Après sa révélation par le complexe et intriguant Margin Call (2012), J.C. Chandor change du tout au tout avec un survival marin d’une inventivité quasi nulle. Si Robert Redford excède dans l’unique rôle d’un naufragé allant vers sa triste perte, il ne parvient pas à relever le niveau de cette piteuse aventure plus ennuyeuse qu’immersive.

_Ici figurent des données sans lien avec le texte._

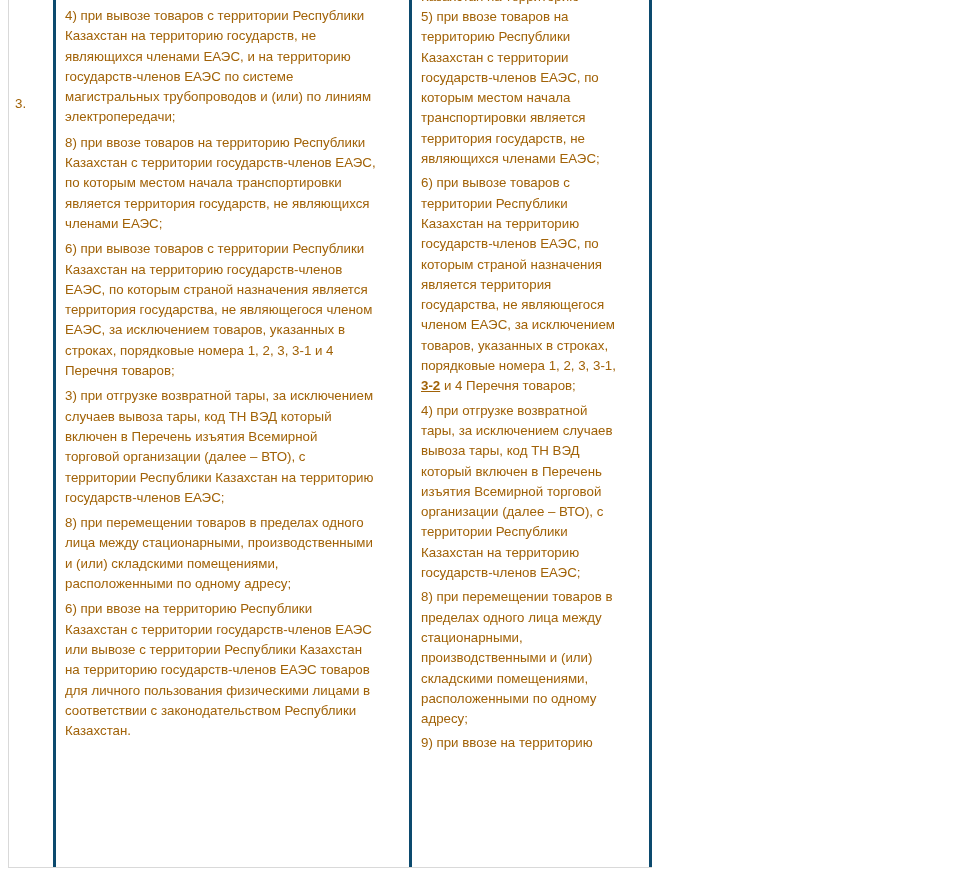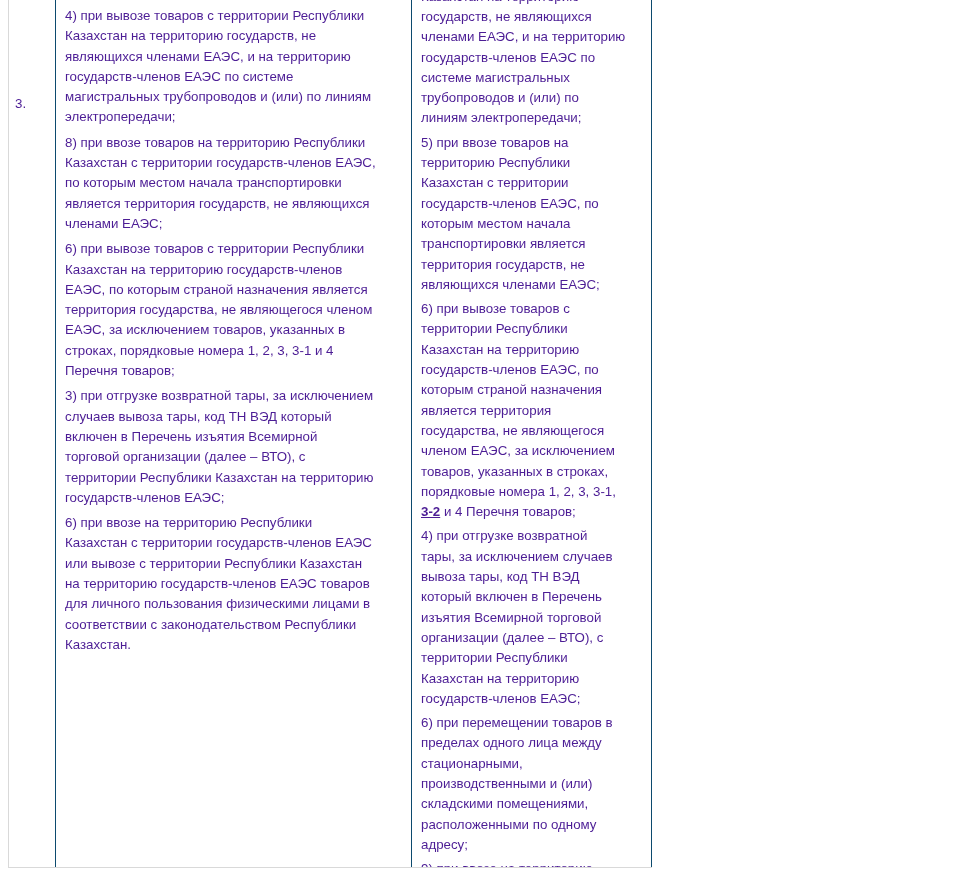"4) при вывозе товаров с" .cell { border-right: 1px solid #0c4a6e -> 3px solid #0c4a6e; color: #4c1d95 -> #a16207 }
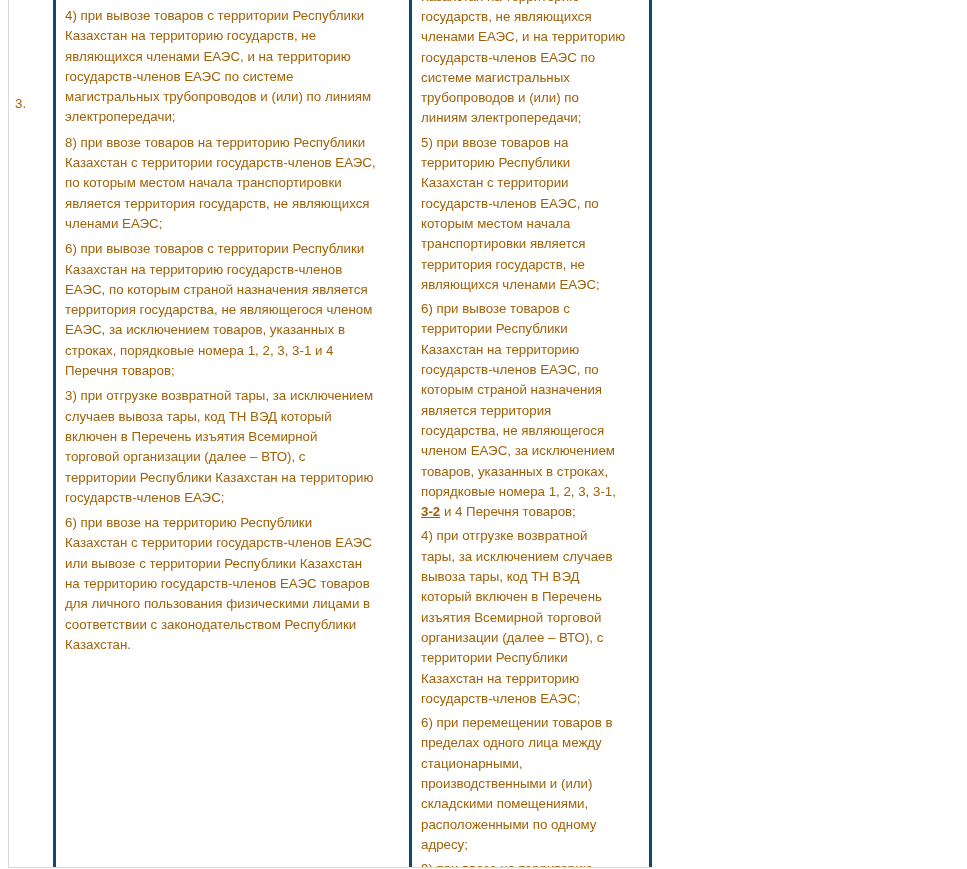"государств, не являющихся" p.para { html: <p>государств, не являющихся членами ЕАЭС, и на территорию государств-членов ЕАЭС по системе магистральных трубопроводов и (или) по линиям электропередачи;</p> -> none }
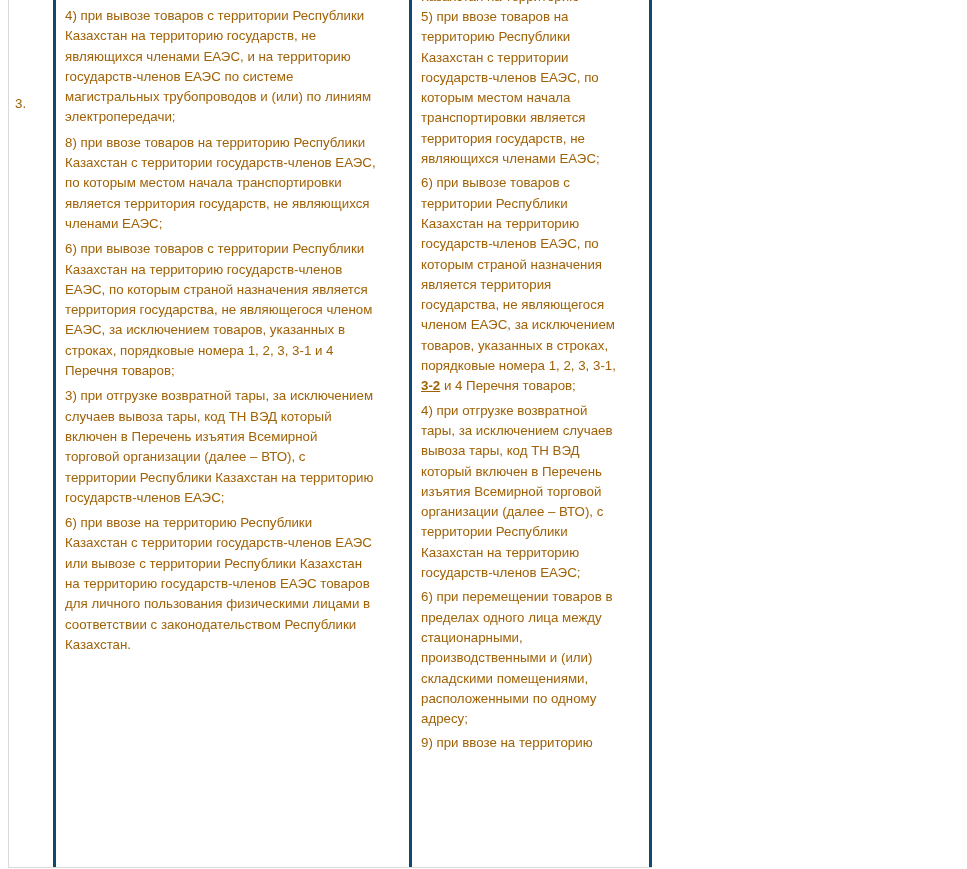"8) при перемещении товаров в пределах одного" p.para { html: none -> <p>8) при перемещении товаров в пределах одного лица между стационарными, производственными и (или) складскими помещениями, расположенными по одному адресу;</p> }
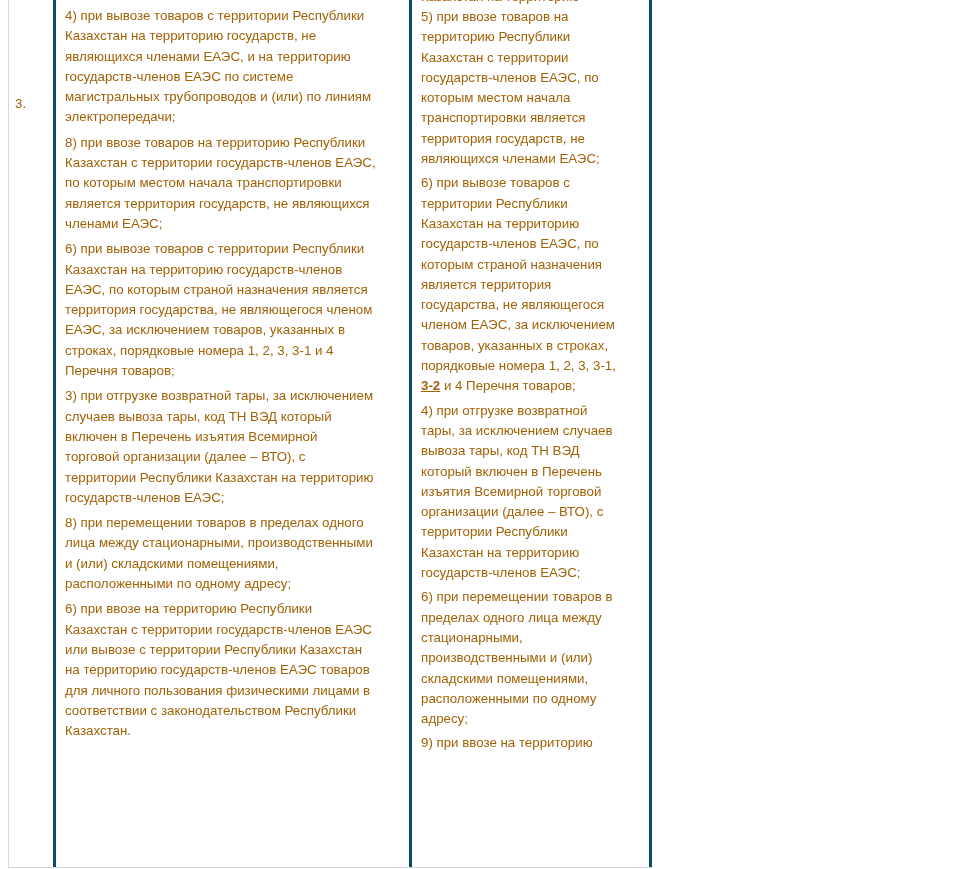"6) при перемещении товаров в" p.para { text: 6 -> 8 }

All Is Lost souffre à l’évidence de multiples comparaisons avec le chef d’œuvre d’Alfonso Cuaron encore tout frais dans notre esprit. Car d’un point de vue scénaristique, le film de Chandor en est très proche : le bateau à voiles d’un navigateur heurte un conteneur, sa coque se brise, et l’homme n’a plus qu’à dériver sur l’océan indien parcouru de tempêtes violentes et menaçantes. Là où Cuaron innovait sa mise en scène dans l’univers spatial (et encore, rappelons que Gravity a été tourné dans un petit cube d’un mètre carré), Chandor pose une caméra sur le bateau du naufragé, une autre sur un bateau que l’on suppose voisin, et alterne mécaniquement ses prises de vues, sans magnifier ni alourdir la catastrophe. Le souci de réalisme est le principal problème d’All Is Lost : l’aventure nous est montrée frontalement, sans arrière pensée propre au cinéaste, sans intéressant parti pris esthétique défini. Bien que la performance de Redford soit plus qu’acceptable, le personnage demeure antipathique de la première à la dernière image. Signalons ce premier plan d’un ridicule encore rarement vu dans un survival classique (c’est d’ailleurs le seul moment où Chandor sort de la piste toute tracée !) : un panoramique de plus d’une minute (référence au premier plan séquence de Gravity ?) avec la voix off du sexagénaire se lamentant et annonçant le bout du rouleau. Non que cette voix off ne soit pas la bienvenue dans un tel survival académique, mais ne l’utilisant que dans cette première minute, elle devient hautement ridicule et parasite pour la suite du voyage.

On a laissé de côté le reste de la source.